May 18, 2021

Dr. Jethro Kwong: using machine learning to help patients with prostate cancer

Jethro Kwong

Coming up on June 1, T-CAIREM will be hosting two public presentations by emerging University of Toronto researchers. Dr. Jethro Kwong is one of them. Kwong became a Medical Doctor in 2020 and is currently completing his residency.  In his upcoming presentation he'll discuss how a machine learning model could provide more data to help urologists make better healthcare decisions for patients with prostate cancer.  We caught up with him to learn more about his research interests. 
 

What inspired you to pursue urology?

I was drawn to urology because it is a specialty that allows me to develop long-term relationships with my patients and positively impact their quality of life. Urologists manage a wide breadth of conditions from both a medical and surgical standpoint. As a tech enthusiast, urology is also one of the most technologically innovative surgical specialties – we regularly perform robotic-assisted surgeries and AI is booming in our specialty! I’m also incredibly grateful to my mentors who have been incredibly supportive of this project and inspired me to become a surgeon-scientist.

 What inspired you to research this topic?

In clinical practice, we routinely use nomograms to predict overall risk of local cancer spread outside the prostate to help guide surgical strategy. However, these models are only based on a handful of predictors, even though we have a lot more data that is readily available. These models also do not predict side-specific risk of cancer spread (ie: has the cancer spread outside the prostate on the left-side, right-side, or both?). So, by combining the complete patient profile with machine learning, we feel that we can move beyond a one-size-fits-all model towards more personalized surgical planning. 

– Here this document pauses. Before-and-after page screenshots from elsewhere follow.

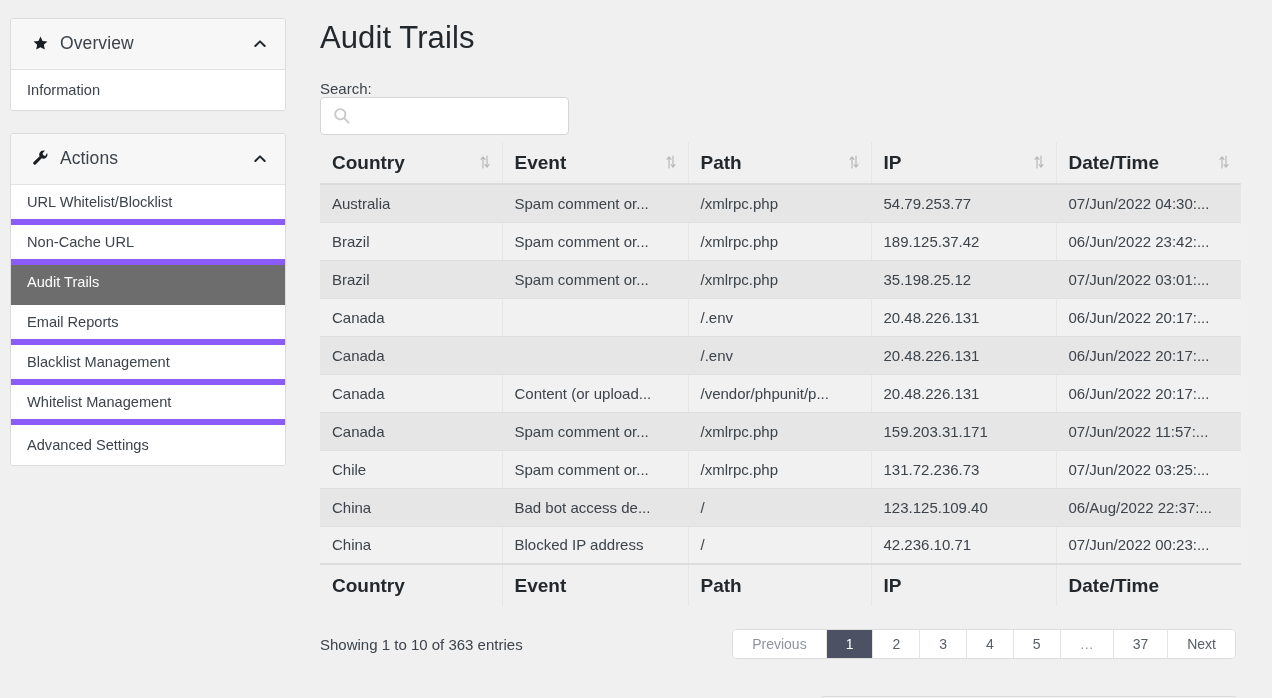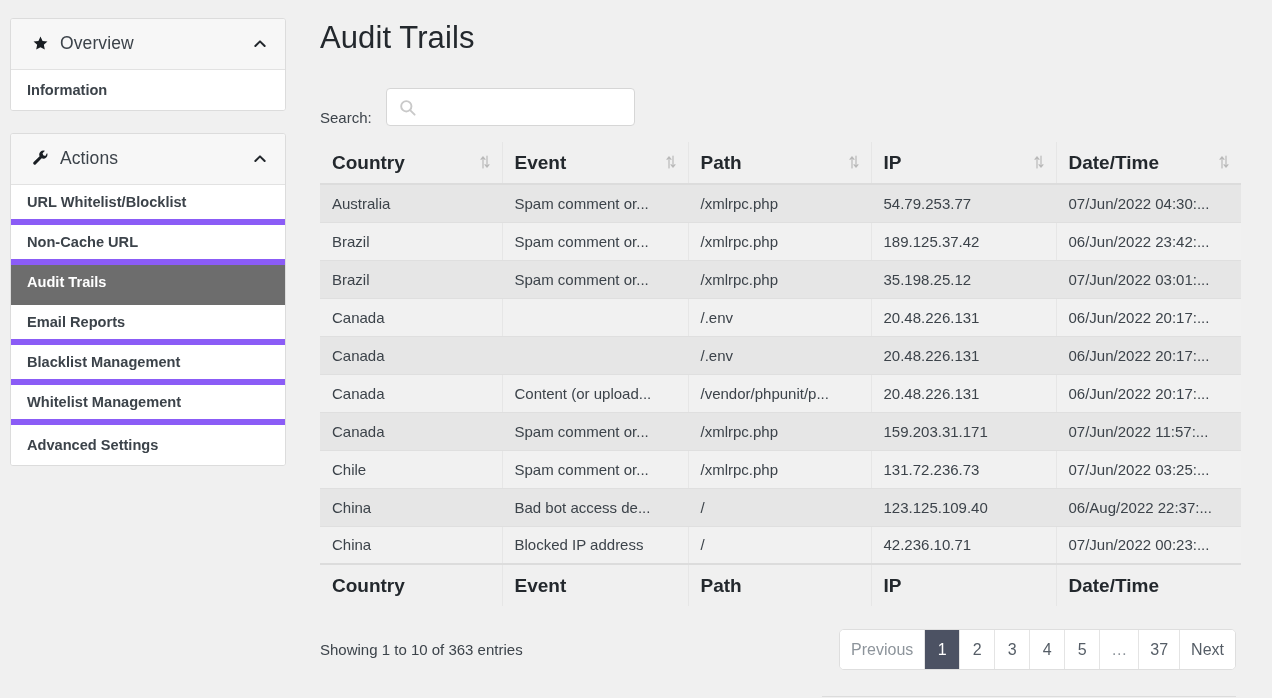--- a/index.html
+++ b/index.html
@@ -54,7 +54,7 @@
     display: inline-flex; align-items: center; justify-content: center;
     color: #23282d;
   }
-  .panel-list { list-style: none; margin: 0; padding: 0; font-weight: bold; }
+  .panel-list { list-style: none; margin: 0; padding: 0; }
   .panel-list li {
     height: 40px;
     display: flex;

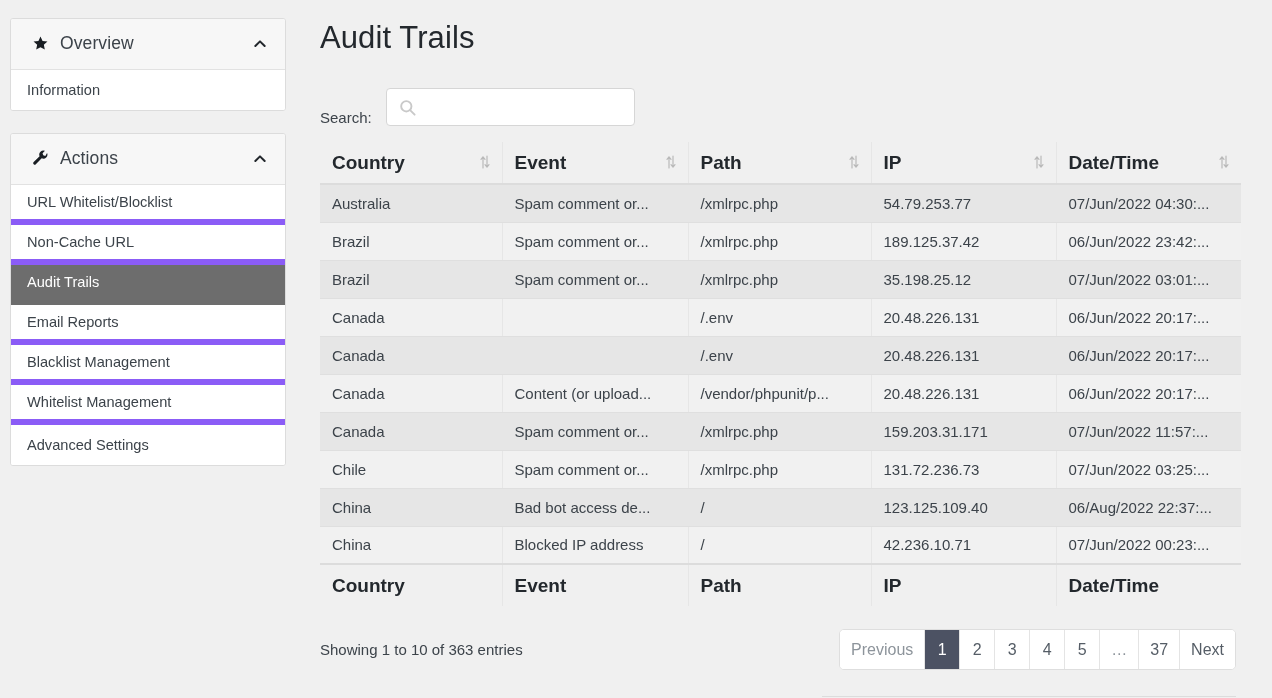--- a/index.html
+++ b/index.html
@@ -117,7 +117,7 @@
     display: flex; flex-direction: column; line-height: 0;
     color: #23282d;
   }
-  .search-box { display: flex; align-items: flex-end; }
+  .search-box { display: flex; align-items: flex-start; flex-direction: column; }
   .search-box .slabel { font-size: 15px; color: #3c434a; margin-right: 14px; }
   .search-field {
     position: relative;

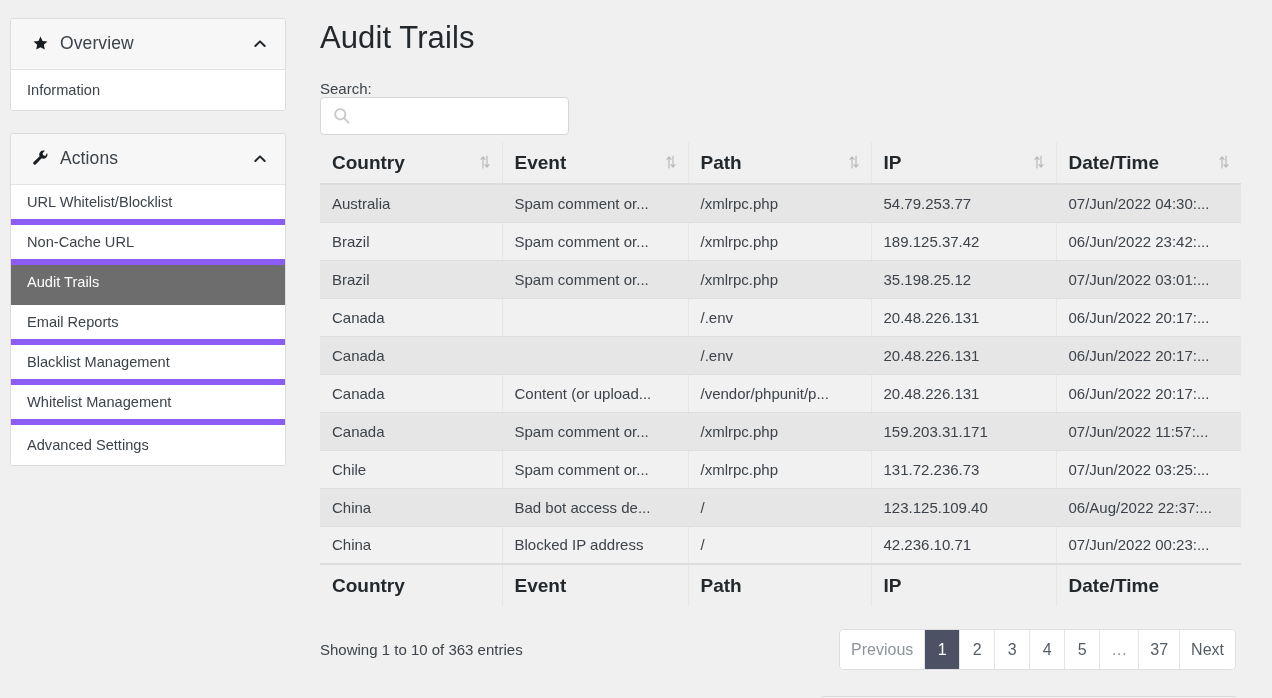--- a/index.html
+++ b/index.html
@@ -195,10 +195,10 @@
   }
   .pager .pg {
     min-width: 35px;
-    height: 39px;
-    padding: 0 11px;
+    height: 28px;
+    padding: 0 19px;
     display: flex; align-items: center; justify-content: center;
-    font-size: 16px;
+    font-size: 14px;
     color: #555d66;
     border-right: 1px solid #e4e4e4;
     background: #fff;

What outcomes do you hope your research will eventually lead to?

We hope that this machine learning model will help set the new standard for more personalized surgical planning in prostate cancer surgery. Work is currently underway to further validate our model on diverse patient cohorts here in Canada and across the world!

What are your professional goals after you complete your studies at the U of T?

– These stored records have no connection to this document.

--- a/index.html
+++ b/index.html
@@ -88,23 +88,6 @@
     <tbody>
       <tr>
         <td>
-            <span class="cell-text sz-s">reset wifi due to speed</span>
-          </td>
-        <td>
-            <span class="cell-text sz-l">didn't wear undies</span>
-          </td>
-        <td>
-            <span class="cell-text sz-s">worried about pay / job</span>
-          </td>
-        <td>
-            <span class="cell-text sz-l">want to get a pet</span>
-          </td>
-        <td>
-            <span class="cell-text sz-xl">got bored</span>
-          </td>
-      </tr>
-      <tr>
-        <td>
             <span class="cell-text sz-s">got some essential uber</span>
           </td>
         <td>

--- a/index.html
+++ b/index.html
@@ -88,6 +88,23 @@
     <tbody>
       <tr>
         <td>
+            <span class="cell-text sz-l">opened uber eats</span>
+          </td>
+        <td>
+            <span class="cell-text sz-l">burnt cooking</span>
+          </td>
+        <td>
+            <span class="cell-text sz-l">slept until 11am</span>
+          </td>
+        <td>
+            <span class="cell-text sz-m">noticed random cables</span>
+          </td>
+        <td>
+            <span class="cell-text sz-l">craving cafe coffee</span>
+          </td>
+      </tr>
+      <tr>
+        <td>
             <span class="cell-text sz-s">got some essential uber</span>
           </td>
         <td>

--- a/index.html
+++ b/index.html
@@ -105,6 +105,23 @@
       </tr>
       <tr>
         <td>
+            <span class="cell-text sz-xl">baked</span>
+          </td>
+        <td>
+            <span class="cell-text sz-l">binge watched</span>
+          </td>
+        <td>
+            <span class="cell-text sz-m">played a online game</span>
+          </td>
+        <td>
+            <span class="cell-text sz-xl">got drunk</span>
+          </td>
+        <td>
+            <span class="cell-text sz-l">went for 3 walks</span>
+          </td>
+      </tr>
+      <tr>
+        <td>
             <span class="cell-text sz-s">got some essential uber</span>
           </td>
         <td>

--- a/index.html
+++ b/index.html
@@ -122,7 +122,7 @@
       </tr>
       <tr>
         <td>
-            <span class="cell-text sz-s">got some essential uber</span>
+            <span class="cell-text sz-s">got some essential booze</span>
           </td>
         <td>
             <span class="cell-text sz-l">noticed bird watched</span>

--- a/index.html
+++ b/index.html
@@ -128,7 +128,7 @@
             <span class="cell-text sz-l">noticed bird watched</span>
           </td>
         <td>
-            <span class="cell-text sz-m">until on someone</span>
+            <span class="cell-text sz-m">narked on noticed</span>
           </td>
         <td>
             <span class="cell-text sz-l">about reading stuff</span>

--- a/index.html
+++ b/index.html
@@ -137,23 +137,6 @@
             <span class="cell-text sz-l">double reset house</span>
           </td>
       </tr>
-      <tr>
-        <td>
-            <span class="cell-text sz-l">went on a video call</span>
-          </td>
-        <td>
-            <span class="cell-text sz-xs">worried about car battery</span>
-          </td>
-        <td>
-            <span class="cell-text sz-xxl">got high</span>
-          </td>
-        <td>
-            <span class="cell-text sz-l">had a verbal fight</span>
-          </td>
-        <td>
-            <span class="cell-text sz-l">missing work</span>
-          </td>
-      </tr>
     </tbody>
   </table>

I aspire to be a surgeon-scientist, with a focus on developing AI applications in urology. Viewing problems through a clinical lens gives me the unique opportunity to identify areas that would most benefit from targeted AI interventions to improve patient care. 

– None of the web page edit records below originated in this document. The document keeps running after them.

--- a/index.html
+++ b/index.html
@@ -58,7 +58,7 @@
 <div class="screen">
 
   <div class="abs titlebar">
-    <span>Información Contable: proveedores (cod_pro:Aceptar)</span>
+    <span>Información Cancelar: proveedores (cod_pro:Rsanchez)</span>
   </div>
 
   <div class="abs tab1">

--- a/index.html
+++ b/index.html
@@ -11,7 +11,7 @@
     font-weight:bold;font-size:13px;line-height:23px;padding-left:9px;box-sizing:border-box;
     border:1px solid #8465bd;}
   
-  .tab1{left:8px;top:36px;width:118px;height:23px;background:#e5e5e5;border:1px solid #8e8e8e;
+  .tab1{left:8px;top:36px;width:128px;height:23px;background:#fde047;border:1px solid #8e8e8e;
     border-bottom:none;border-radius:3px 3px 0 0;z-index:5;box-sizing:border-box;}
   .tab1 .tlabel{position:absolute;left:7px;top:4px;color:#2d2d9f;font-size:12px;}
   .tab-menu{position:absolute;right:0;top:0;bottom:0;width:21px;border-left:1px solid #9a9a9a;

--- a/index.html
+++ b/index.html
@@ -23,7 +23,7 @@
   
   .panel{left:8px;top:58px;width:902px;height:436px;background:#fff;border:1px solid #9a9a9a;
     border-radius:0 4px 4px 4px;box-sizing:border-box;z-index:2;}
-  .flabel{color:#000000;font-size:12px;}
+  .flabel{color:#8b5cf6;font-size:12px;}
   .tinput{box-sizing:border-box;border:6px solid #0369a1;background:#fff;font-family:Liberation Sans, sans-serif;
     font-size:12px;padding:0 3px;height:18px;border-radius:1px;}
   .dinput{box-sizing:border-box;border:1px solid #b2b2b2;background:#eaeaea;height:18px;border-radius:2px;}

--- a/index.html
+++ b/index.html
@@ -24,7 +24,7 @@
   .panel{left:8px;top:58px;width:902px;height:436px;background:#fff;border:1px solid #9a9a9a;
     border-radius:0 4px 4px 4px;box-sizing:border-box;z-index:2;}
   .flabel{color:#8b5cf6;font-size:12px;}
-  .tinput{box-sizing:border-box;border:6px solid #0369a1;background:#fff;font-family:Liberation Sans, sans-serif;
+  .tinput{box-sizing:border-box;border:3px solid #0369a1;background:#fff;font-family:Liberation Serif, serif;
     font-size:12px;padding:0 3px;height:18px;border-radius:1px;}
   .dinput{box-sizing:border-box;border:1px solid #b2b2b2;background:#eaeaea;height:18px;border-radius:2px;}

What do you like to do when you aren’t working?

Free time is quite limited as a resident! Whenever I can, I enjoy spending time with my family and catching up with my medical school friends. Prior to the pandemic, I loved playing squash!

What advice would you give to high school students who are interested in following in your footsteps?

Follow your passions! My path started with an interest in medicine and robotics back in high school, and I continued developing these interests in undergrad and medical school. Now, I’m training in a specialty where we regularly use a variety of technology (robots, lasers, and now AI) to help patients. There are many different paths to medicine, each with a unique way to teach you valuable soft skills to make you a better physician. Reach out to others pursuing the same path and work together. I’m happy to chat with anyone interested in medicine or urology.